Words of impotence – of the weak!

Words that don’t dare, too shy to speak.

They give no heat, they shed no light,

but, with an orphan’s grief, go mute,

not knowing they are mutilated.

 

by Мария Сергеевна Петровых (Maria Sergeyevna Petrovykh)

(1970s)

translated by Boris Dralyuk

Love Me. I Am Pitch Black by Maria Petrovykh

Love me. I am pitch black,

sinful, blind, confused.

But if not you, then who else

is going to love me? Face

to face, and fate to fate.

See how stars shine bright

in the dark sky. Love me

simply, simply, as day

loves night and night loves day.

You have no choice. I am

pure night, and you – pure light.

 

by Мария Сергеевна Петровых (Maria Sergeyevna Petrovykh)

(1942)

translated by Robert Chandler


A complete rendition though this version uses shorter, irregular, lines in its translation.

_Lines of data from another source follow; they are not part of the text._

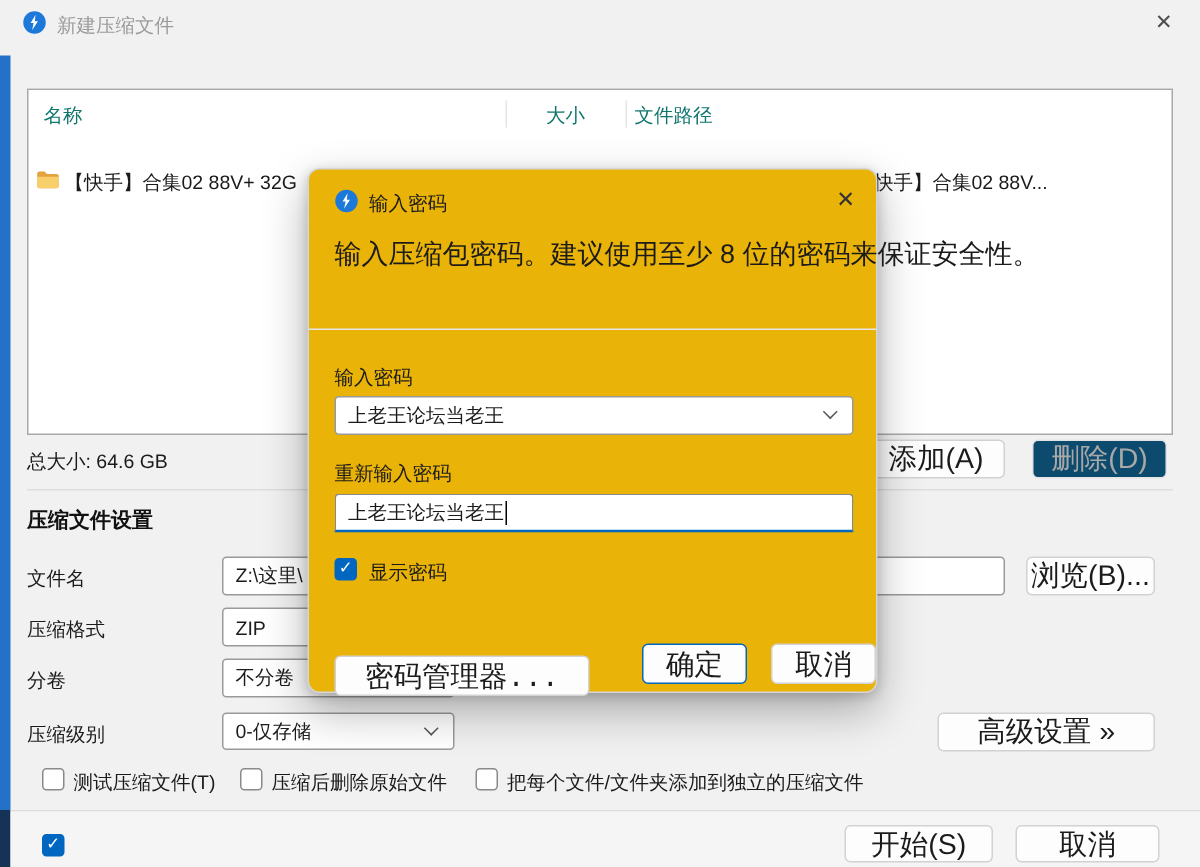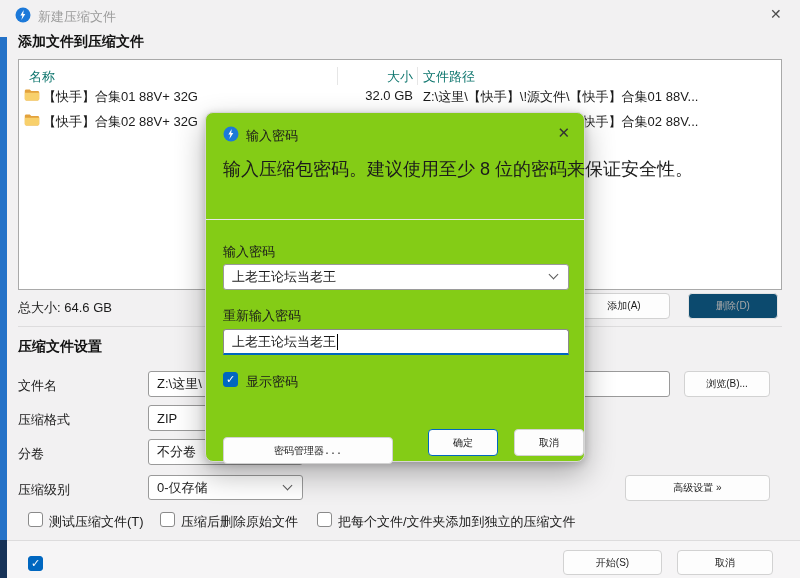--- a/index.html
+++ b/index.html
@@ -77,7 +77,6 @@
   <div class="abs muted" style="left:38px; top:8px;">新建压缩文件</div>
   <div class="abs x-glyph" style="left:770px; top:6px;">✕</div>
 
-  <div class="abs bold" style="left:18px; top:33px;">添加文件到压缩文件</div>
 
   <div class="listbox">
     <div class="lhead">

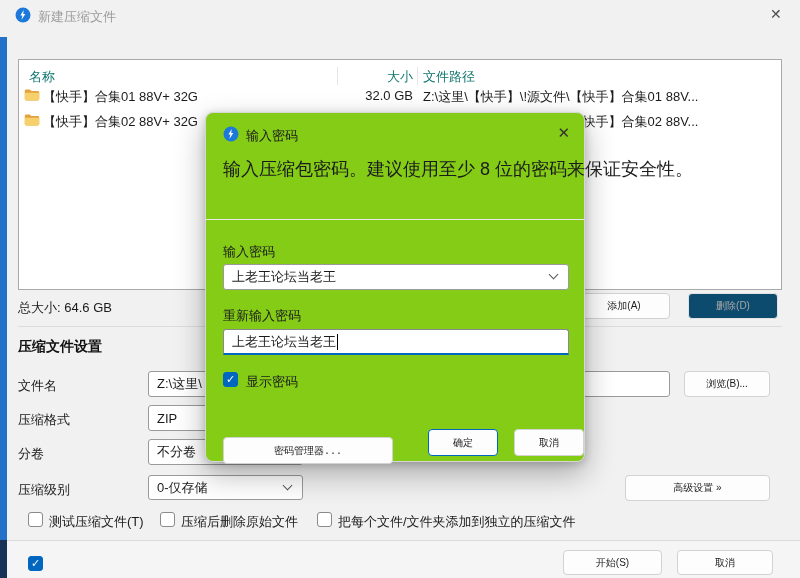--- a/index.html
+++ b/index.html
@@ -42,7 +42,7 @@
   .hsep { position:absolute; top:3px; width:1px; height:18px; background:#e6e6e6; }
   .lrow { position:absolute; left:0; right:0; height:25px; }
   .c-name { position:absolute; left:24px; top:4px; }
-  .c-size { position:absolute; left:322px; width:72px; top:4px; text-align:right; }
+  .c-size { position:absolute; left:322px; width:72px; top:4px; text-align:center; }
   .c-path { position:absolute; left:404px; top:4px; }
   .fold { position:absolute; left:5px; top:4px; }
 

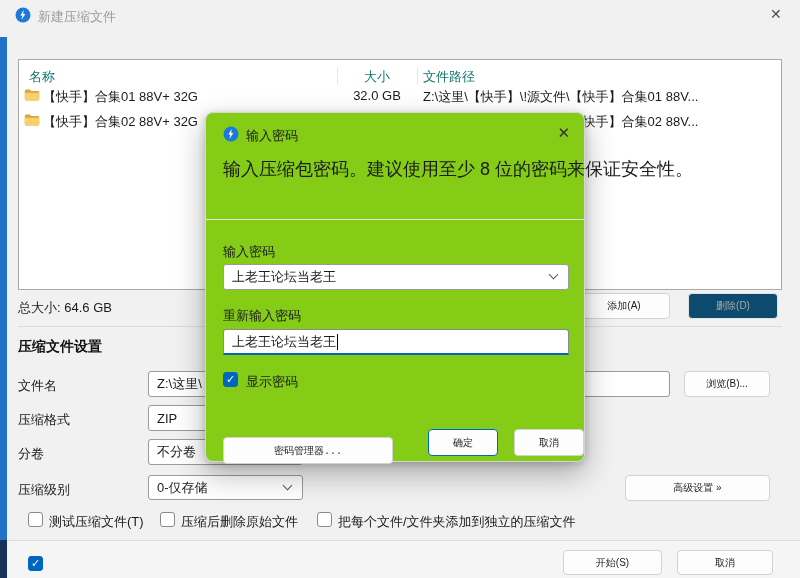--- a/index.html
+++ b/index.html
@@ -87,17 +87,6 @@
       <span class="hsep" style="left:398px;"></span>
     </div>
 
-    <div class="lrow" style="top:24px;">
-      <span class="fold">
-        <svg width="16" height="14" viewBox="0 0 20 16">
-          <path d="M1 2.8C1 1.8 1.8 1 2.8 1h4.4l1.9 2h8.1c1 0 1.8.8 1.8 1.8V13c0 1-.8 1.8-1.8 1.8H2.8c-1 0-1.8-.8-1.8-1.8z" fill="#e3a23c"></path>
-          <path d="M1 5.2h18V13c0 1-.8 1.8-1.8 1.8H2.8c-1 0-1.8-.8-1.8-1.8z" fill="#f8d06b"></path>
-        </svg>
-      </span>
-      <span class="c-name">【快手】合集01 88V+ 32G</span>
-      <span class="c-size">32.0 GB</span>
-      <span class="c-path">Z:\这里\【快手】\!源文件\【快手】合集01 88V...</span>
-    </div>
 
     <div class="lrow" style="top:49px;padding-left:40px;">
       <span class="fold">

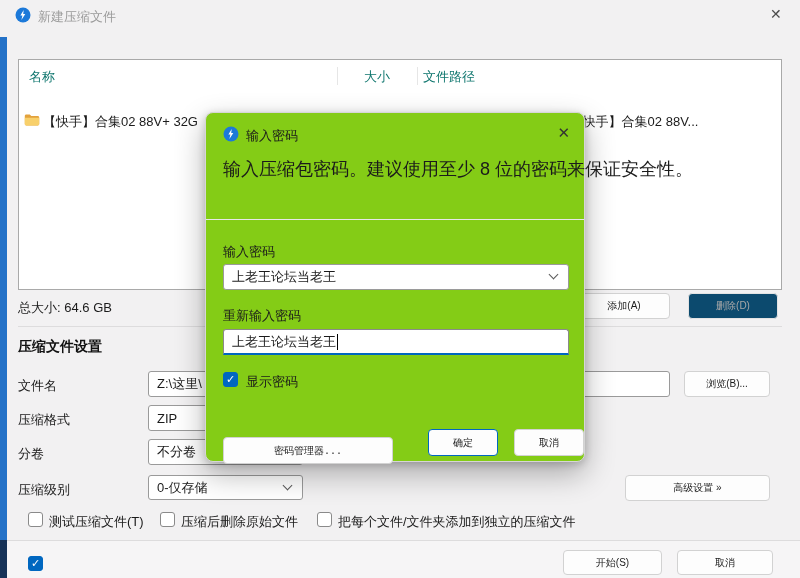--- a/index.html
+++ b/index.html
@@ -50,7 +50,7 @@
 
   
   .dialog { position:absolute; left:205px; top:112px; width:380px; height:350px;
-            background:#84cc16; border:1px solid #d6d6d6; border-radius:8px;
+            background:#eab308; border:1px solid #d6d6d6; border-radius:8px;
             box-shadow:0 12px 30px rgba(0,0,0,.30), 0 2px 8px rgba(0,0,0,.18);
             z-index:5; }
   .dlg-divider { position:absolute; left:0; top:106px; width:100%; height:1px; background:#e7e7e7; }

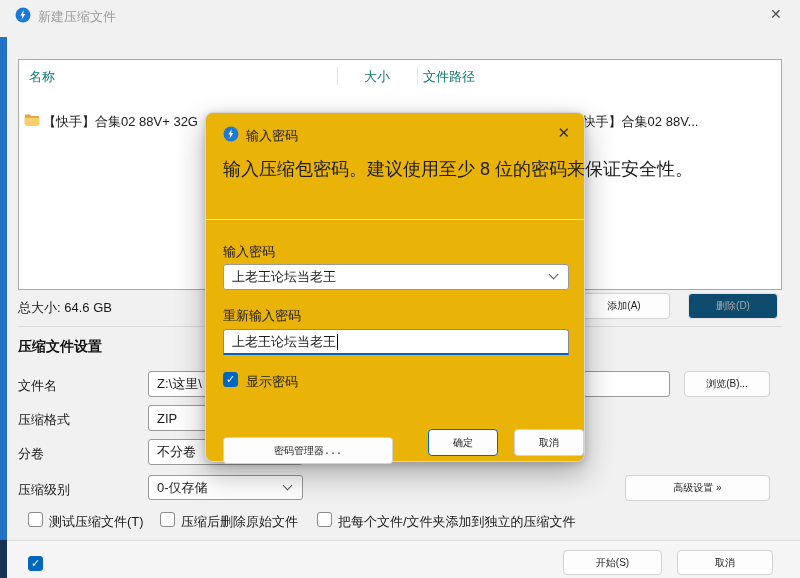--- a/index.html
+++ b/index.html
@@ -14,7 +14,7 @@
   
   .btn { position:absolute; display:flex; align-items:center; justify-content:center;
          background:#fdfdfd; border:1px solid #d2d2d2; border-radius:4px;
-         font-size:10px; color:#1b1b1b; white-space:nowrap; }
+         font-size:19px; color:#1b1b1b; white-space:nowrap; }
   .btn.disabled { background:#0c4a6e; color:#a8a8a8; border-color:#e3e3e3; }
   .btn.accent { border:1px solid #0067c0; }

The Line Of The Horizon by Maria Petrovykh

It’s just how it is, it’s the way of the ages;

years pass away, and friends pass away

and you suddenly realize the world is changing

and the fire of your heart is fading away.

 

Once the horizon was sharp as a knife,

a clear frontier between different states,

but now low mist hangs over the earth –

and this gentle cloud is the mercy of fate.

 

Age, I suppose, with its losses and fears,

age that silently saps our strength,

has blurred with the mist of unspilt tears

that clear divide between life and death.

 

So many you loved are no longer with you,

yet you chat to them as you always did.

You forget they’re no longer among the living;

that clear frontier is now shrouded in mist.

 

The same sort of woodland, same sort of field –

you probably won’t even notice the day

you chance to wander across the border,

chatting to someone long passed away.